Lettre de Koltès à Hubert Gignoux, Ahoada, le 11 février 1978
(In Bernard Marie Koltès, Lettres, éditions de Minuit, 2009)
Dans cette lettre, Koltès raconte à Hubert Gignoux son arrivée au Nigéria. Il était parti dans ce pays pour y retrouver un couple de ses amis qui travaillaient pour une société européenne à Ahoada, c’est-à-dire très loin de Lagos, la capitale où il est arrivé.

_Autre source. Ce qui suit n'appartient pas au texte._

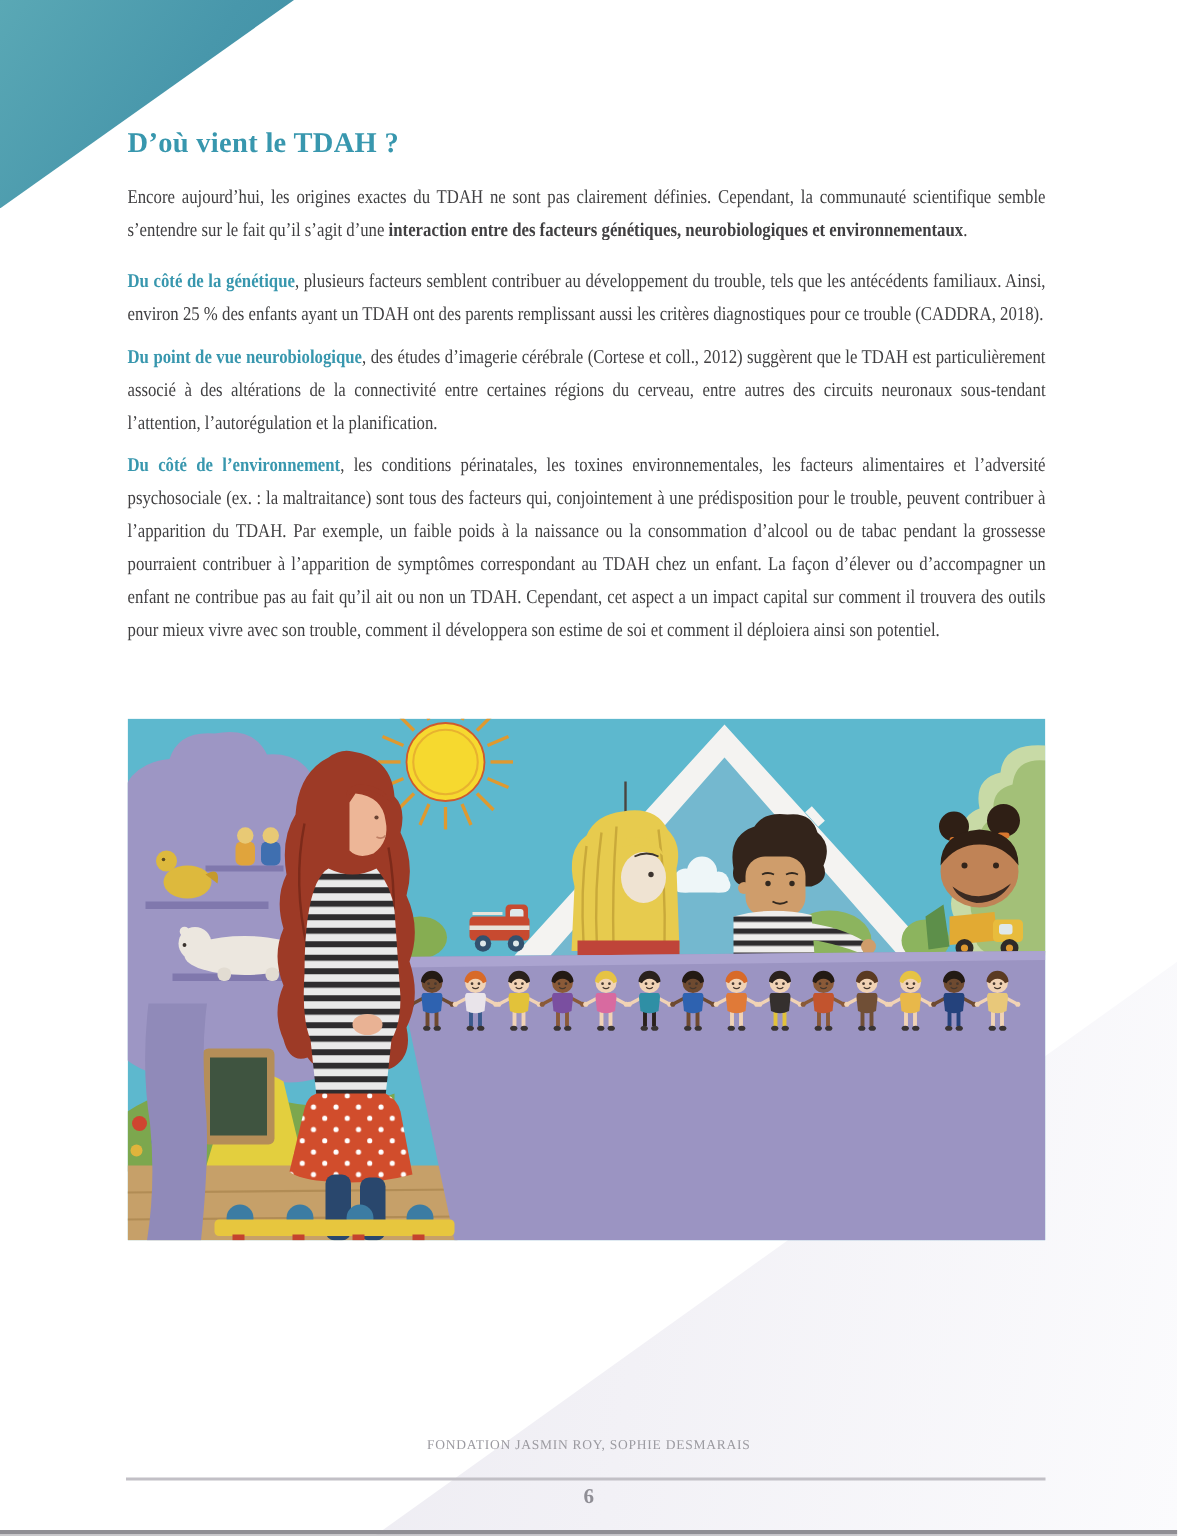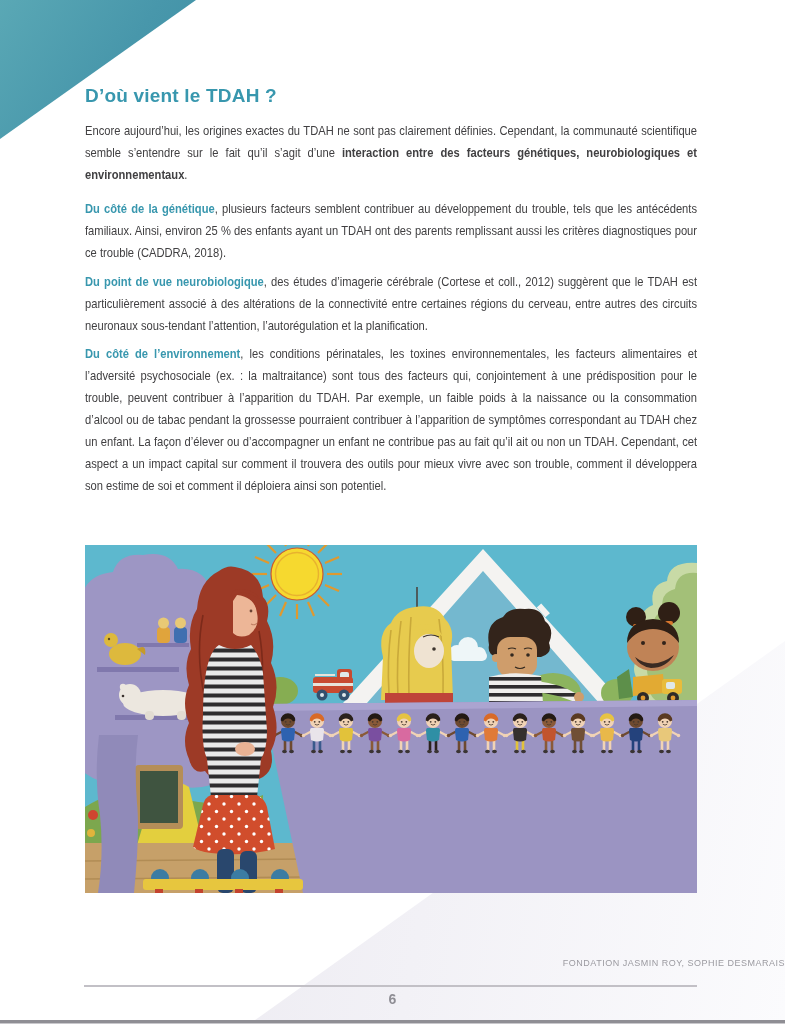"D’où vient le TDAH ?" .page { font-family: Liberation Sans, sans-serif -> Liberation Serif, serif }
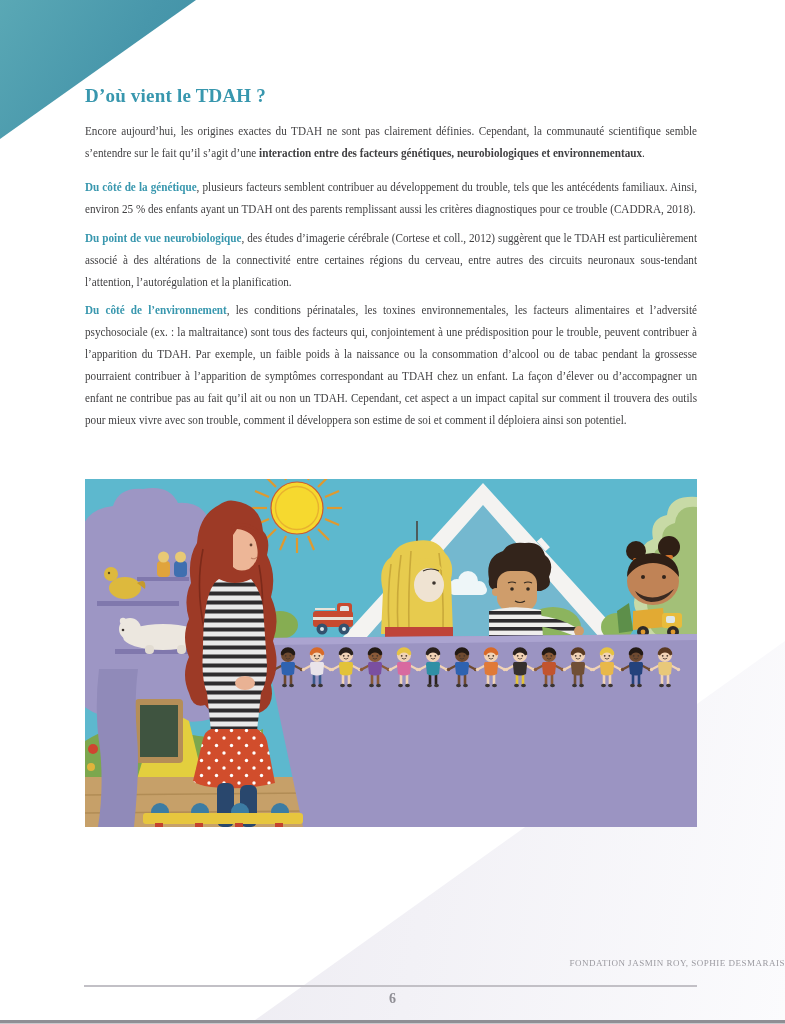"FONDATION JASMIN ROY, SOPHIE DESMARAIS" .footer-org { text-align: right -> center }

« L’image qui me vient, la seule qui me rassure un peu, est celle de la promenade du soir, où je marche seul dans l’enceinte du camp fermé de barbelés à hauteur d’homme sous les bougainvilliers, frôlant de temps en temps une ombre accroupie et la tête penchée vers le sol comme un plant, le visage effleuré d’araignées suspendues, avec au dessus des vols d’éperviers qui se croisent. Les cinq premiers jours furent assez terrifiants: débarqué à Lagos, personne n’était prévenu de mon arrivée – ma lettre est arrivée ici en même temps que moi- et après deux heures éprouvantes de contrôle dans le minuscule aéroport, étuve encombrée et bruyante, j’appris d’abord qu’Ahoada, ma ville de destination, était distante de plus de huit cents kilomètres, sans argent pour prendre l’avion, sans train; et après que quelques blancs serviables et attentionnés m’eurent par un long sermon mis en garde contre tous les risques de vol, d’assassinat et autres friandises qui m’attendaient si je voyageais seul, puis planté là, sans un regard pour rejoindre leurs grosses voitures américaines, je suis sorti en me protégeant la tête de mon sac, et vu d’abord ceci:
Sur le terrain grouillant de monde qui s’étend devant l’aéroport, une voiture vient d’en accrocher une autre. Attroupement, cris, désordre; arrive la police en force. Trois flics sortent le chauffeur qui pleure de sa voiture, le mettent à genoux, et le frappent à tour de rôle de leur cravache et recommencent, au milieu d’une foule mi-hilaire, mi-distraite, et le sang coule sur le sable. […]
Là j’ai vu passer un camion portant l’enseigne de la société où travaillent mes amis; j’ai couru, lui ai barré la route, je me suis littéralement jeté dans les bras du chauffeur noir qui riait ».